▶ Material for the task:
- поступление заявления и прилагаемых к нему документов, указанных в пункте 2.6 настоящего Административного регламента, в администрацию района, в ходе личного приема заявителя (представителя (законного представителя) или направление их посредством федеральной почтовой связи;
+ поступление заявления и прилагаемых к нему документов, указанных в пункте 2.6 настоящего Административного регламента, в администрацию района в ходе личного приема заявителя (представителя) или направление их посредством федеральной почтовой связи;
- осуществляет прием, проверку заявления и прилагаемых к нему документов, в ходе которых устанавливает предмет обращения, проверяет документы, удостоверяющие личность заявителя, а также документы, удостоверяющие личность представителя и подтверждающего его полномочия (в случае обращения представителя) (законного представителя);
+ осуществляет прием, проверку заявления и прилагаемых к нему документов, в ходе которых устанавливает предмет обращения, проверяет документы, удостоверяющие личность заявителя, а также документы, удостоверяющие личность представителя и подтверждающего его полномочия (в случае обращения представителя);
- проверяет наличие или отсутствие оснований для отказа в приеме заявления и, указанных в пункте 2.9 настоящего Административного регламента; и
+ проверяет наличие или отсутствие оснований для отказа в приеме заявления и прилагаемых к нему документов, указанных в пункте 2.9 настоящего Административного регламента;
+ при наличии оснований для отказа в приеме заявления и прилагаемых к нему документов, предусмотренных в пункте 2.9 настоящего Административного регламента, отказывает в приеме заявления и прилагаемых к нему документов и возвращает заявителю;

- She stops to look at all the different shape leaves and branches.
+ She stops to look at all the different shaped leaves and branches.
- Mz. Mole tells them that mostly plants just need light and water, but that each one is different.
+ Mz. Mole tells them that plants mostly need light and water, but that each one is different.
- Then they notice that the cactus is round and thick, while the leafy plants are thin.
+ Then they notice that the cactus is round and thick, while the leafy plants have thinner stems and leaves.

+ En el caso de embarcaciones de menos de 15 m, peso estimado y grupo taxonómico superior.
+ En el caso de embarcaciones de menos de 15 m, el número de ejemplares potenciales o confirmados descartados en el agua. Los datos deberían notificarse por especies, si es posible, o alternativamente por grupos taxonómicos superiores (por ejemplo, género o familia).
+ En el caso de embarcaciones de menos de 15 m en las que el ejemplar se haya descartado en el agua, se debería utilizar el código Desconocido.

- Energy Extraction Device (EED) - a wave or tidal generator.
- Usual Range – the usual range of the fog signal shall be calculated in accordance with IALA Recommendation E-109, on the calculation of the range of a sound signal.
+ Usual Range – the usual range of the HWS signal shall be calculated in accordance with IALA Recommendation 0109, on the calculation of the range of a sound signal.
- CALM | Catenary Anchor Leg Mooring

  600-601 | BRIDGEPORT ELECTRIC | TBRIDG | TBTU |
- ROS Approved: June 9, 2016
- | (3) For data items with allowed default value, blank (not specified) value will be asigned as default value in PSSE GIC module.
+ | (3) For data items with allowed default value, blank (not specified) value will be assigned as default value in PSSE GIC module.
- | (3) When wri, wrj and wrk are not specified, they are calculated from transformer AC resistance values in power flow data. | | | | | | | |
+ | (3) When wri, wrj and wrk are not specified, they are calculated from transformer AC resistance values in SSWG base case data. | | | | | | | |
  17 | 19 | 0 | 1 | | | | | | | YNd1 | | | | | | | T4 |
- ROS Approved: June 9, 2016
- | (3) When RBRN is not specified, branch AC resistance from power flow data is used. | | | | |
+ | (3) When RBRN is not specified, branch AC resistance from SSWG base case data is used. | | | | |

▶ What you have to do:
Using the material above, restate each entry exactly as it stands.

▶ Solution below:
- поступление заявления и прилагаемых к нему документов, указанных в пункте 2.6 настоящего Административного регламента, в администрацию района, в ходе личного приема заявителя (представителя (законного представителя) или направление их посредством федеральной почтовой связи;
+ поступление заявления и прилагаемых к нему документов, указанных в пункте 2.6 настоящего Административного регламента, в администрацию района в ходе личного приема заявителя (представителя) или направление их посредством федеральной почтовой связи;
- осуществляет прием, проверку заявления и прилагаемых к нему документов, в ходе которых устанавливает предмет обращения, проверяет документы, удостоверяющие личность заявителя, а также документы, удостоверяющие личность представителя и подтверждающего его полномочия (в случае обращения представителя) (законного представителя);
+ осуществляет прием, проверку заявления и прилагаемых к нему документов, в ходе которых устанавливает предмет обращения, проверяет документы, удостоверяющие личность заявителя, а также документы, удостоверяющие личность представителя и подтверждающего его полномочия (в случае обращения представителя);
- проверяет наличие или отсутствие оснований для отказа в приеме заявления и, указанных в пункте 2.9 настоящего Административного регламента; и
+ проверяет наличие или отсутствие оснований для отказа в приеме заявления и прилагаемых к нему документов, указанных в пункте 2.9 настоящего Административного регламента;
+ при наличии оснований для отказа в приеме заявления и прилагаемых к нему документов, предусмотренных в пункте 2.9 настоящего Административного регламента, отказывает в приеме заявления и прилагаемых к нему документов и возвращает заявителю;

- She stops to look at all the different shape leaves and branches.
+ She stops to look at all the different shaped leaves and branches.
- Mz. Mole tells them that mostly plants just need light and water, but that each one is different.
+ Mz. Mole tells them that plants mostly need light and water, but that each one is different.
- Then they notice that the cactus is round and thick, while the leafy plants are thin.
+ Then they notice that the cactus is round and thick, while the leafy plants have thinner stems and leaves.

+ En el caso de embarcaciones de menos de 15 m, peso estimado y grupo taxonómico superior.
+ En el caso de embarcaciones de menos de 15 m, el número de ejemplares potenciales o confirmados descartados en el agua. Los datos deberían notificarse por especies, si es posible, o alternativamente por grupos taxonómicos superiores (por ejemplo, género o familia).
+ En el caso de embarcaciones de menos de 15 m en las que el ejemplar se haya descartado en el agua, se debería utilizar el código Desconocido.

- Energy Extraction Device (EED) - a wave or tidal generator.
- Usual Range – the usual range of the fog signal shall be calculated in accordance with IALA Recommendation E-109, on the calculation of the range of a sound signal.
+ Usual Range – the usual range of the HWS signal shall be calculated in accordance with IALA Recommendation 0109, on the calculation of the range of a sound signal.
- CALM | Catenary Anchor Leg Mooring

  600-601 | BRIDGEPORT ELECTRIC | TBRIDG | TBTU |
- ROS Approved: June 9, 2016
- | (3) For data items with allowed default value, blank (not specified) value will be asigned as default value in PSSE GIC module.
+ | (3) For data items with allowed default value, blank (not specified) value will be assigned as default value in PSSE GIC module.
- | (3) When wri, wrj and wrk are not specified, they are calculated from transformer AC resistance values in power flow data. | | | | | | | |
+ | (3) When wri, wrj and wrk are not specified, they are calculated from transformer AC resistance values in SSWG base case data. | | | | | | | |
  17 | 19 | 0 | 1 | | | | | | | YNd1 | | | | | | | T4 |
- ROS Approved: June 9, 2016
- | (3) When RBRN is not specified, branch AC resistance from power flow data is used. | | | | |
+ | (3) When RBRN is not specified, branch AC resistance from SSWG base case data is used. | | | | |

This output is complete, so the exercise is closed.